(Version difference data)
- - - - - - -
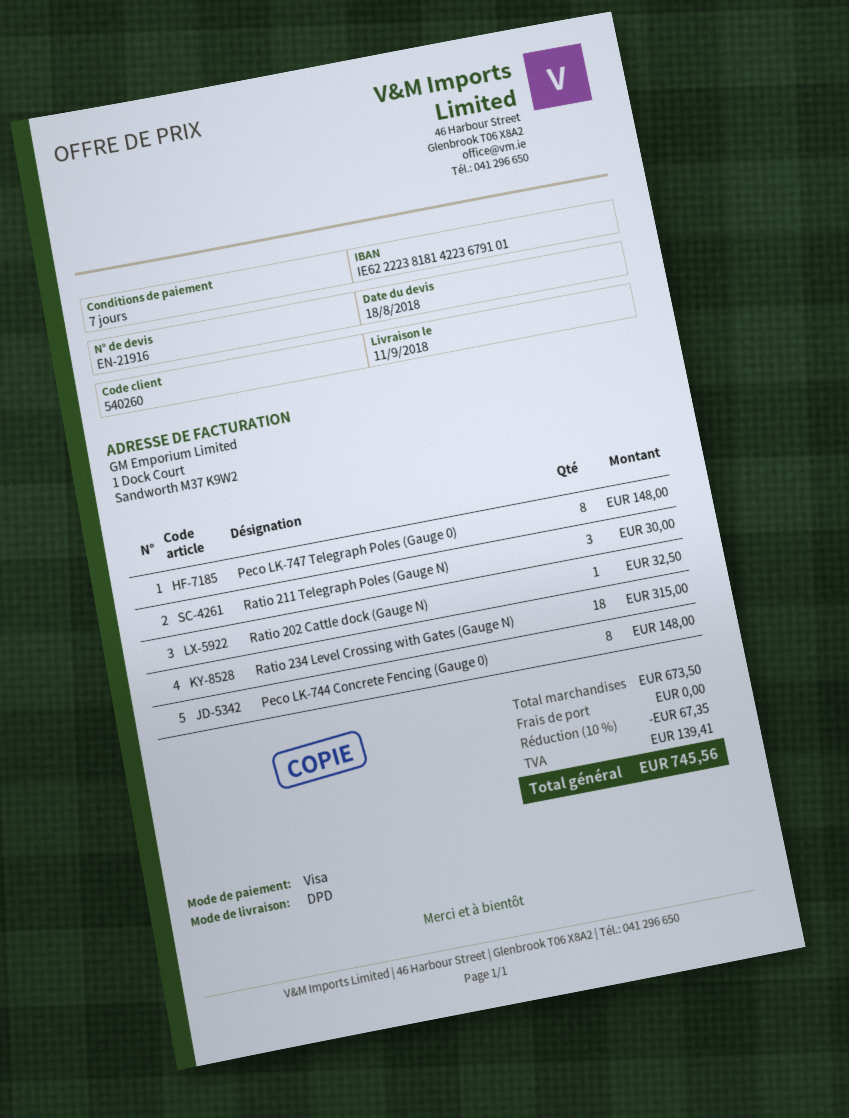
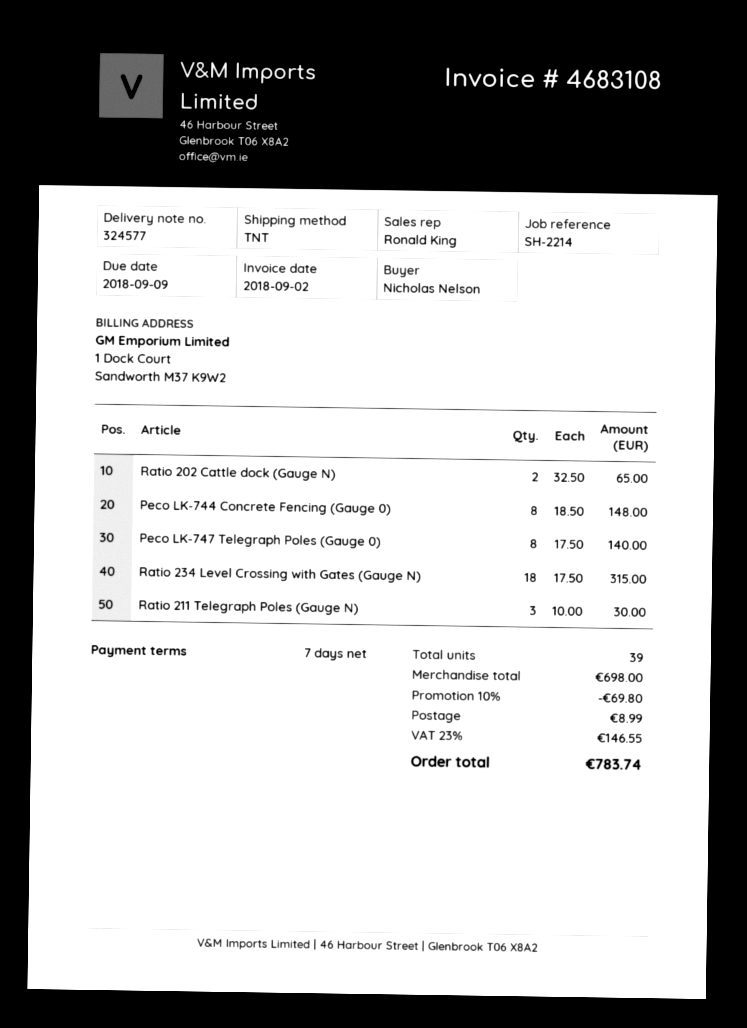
shipping method: DPD -> TNT
Peco LK-747 Telegraph Poles (Gauge 0): 8 for 148.00 -> 8 for 140.00
Ratio 202 Cattle dock (Gauge N): 1 for 32.50 -> 2 for 65.00
subtotal: 673.50 -> 698.00
discount: 10% = 67.35 -> 10% = 69.80
shipping: 0.00 -> 8.99
tax: 139.41 -> 146.55
total: 745.56 -> 783.74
- - - - - - -
◆ WHAT TO WORK ON: Go through the records and show every line with the string "shipping" in it.

◆ ANSWER TO THIS EXERCISE:
shipping method: DPD -> TNT
shipping: 0.00 -> 8.99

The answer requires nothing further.